_Task statement_
An exact, picture-free copy of the listing is required.

[Dataset content]

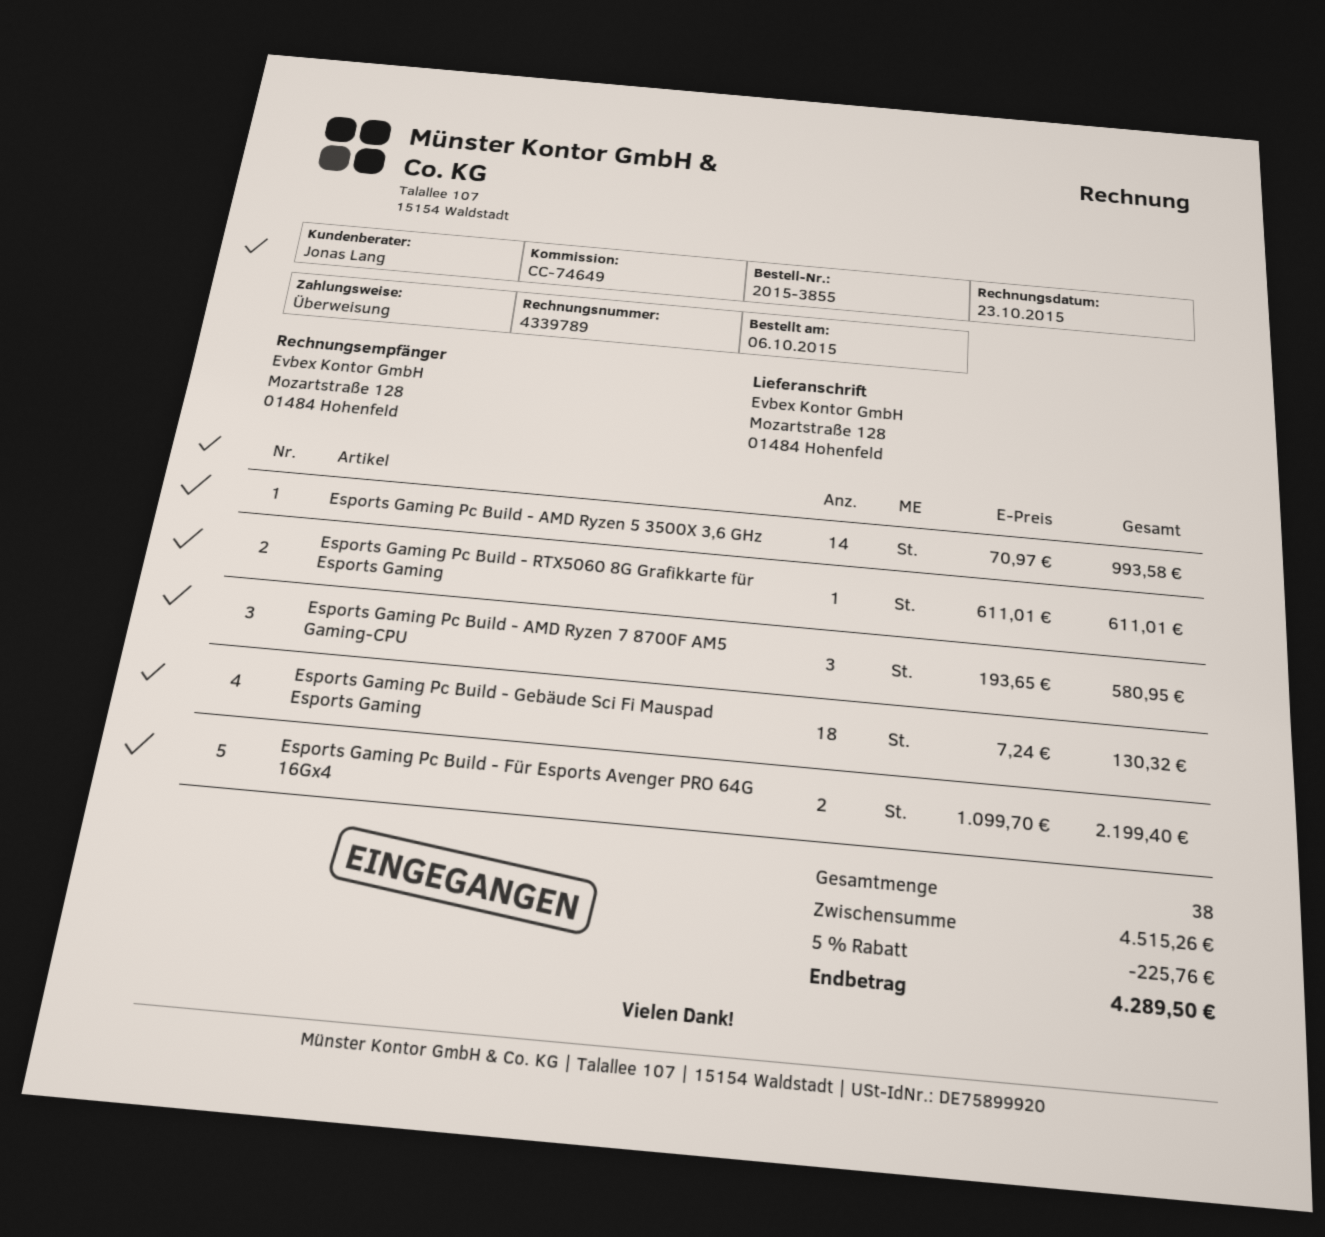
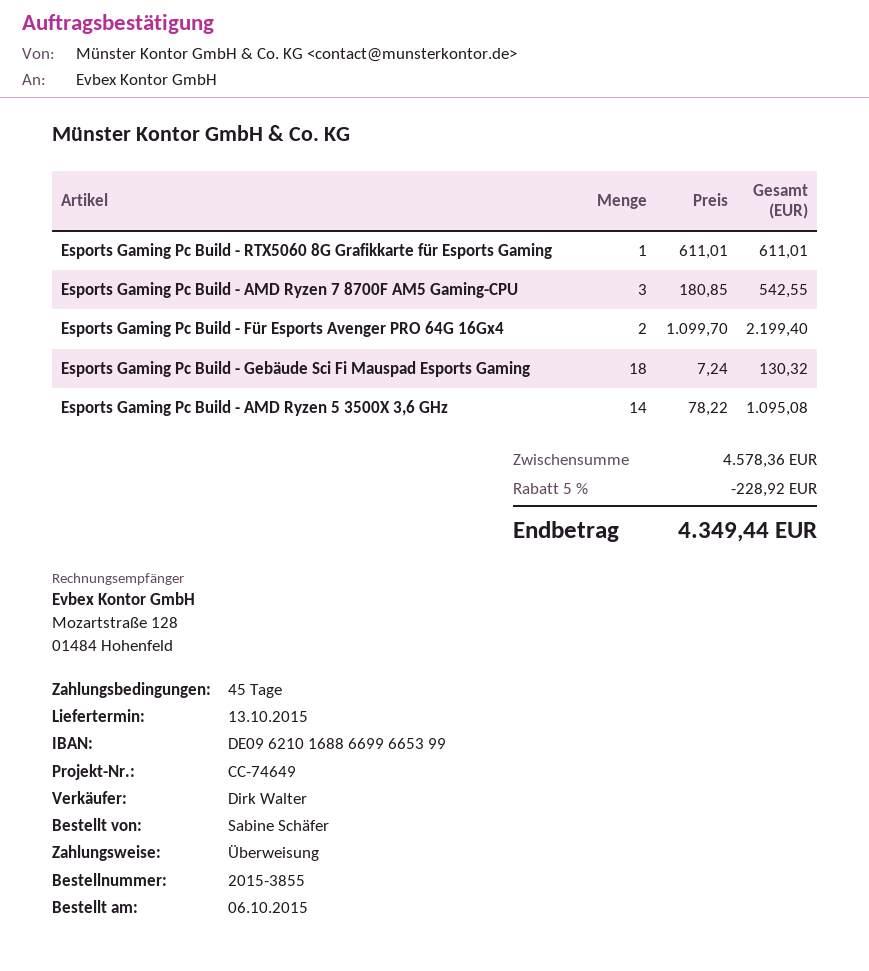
sales rep: Jonas Lang -> Dirk Walter
Esports Gaming Pc Build - AMD Ryzen 5 3500X 3,6 GHz: 14 x 70.97 = 993.58 -> 14 x 78.22 = 1095.08
Esports Gaming Pc Build - AMD Ryzen 7 8700F AM5 Gaming-CPU: 3 x 193.65 = 580.95 -> 3 x 180.85 = 542.55
subtotal: 4515.26 -> 4578.36
discount: 5% = 225.76 -> 5% = 228.92
total: 4289.50 -> 4349.44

[/Dataset content]

_Output below_
sales rep: Jonas Lang -> Dirk Walter
Esports Gaming Pc Build - AMD Ryzen 5 3500X 3,6 GHz: 14 x 70.97 = 993.58 -> 14 x 78.22 = 1095.08
Esports Gaming Pc Build - AMD Ryzen 7 8700F AM5 Gaming-CPU: 3 x 193.65 = 580.95 -> 3 x 180.85 = 542.55
subtotal: 4515.26 -> 4578.36
discount: 5% = 225.76 -> 5% = 228.92
total: 4289.50 -> 4349.44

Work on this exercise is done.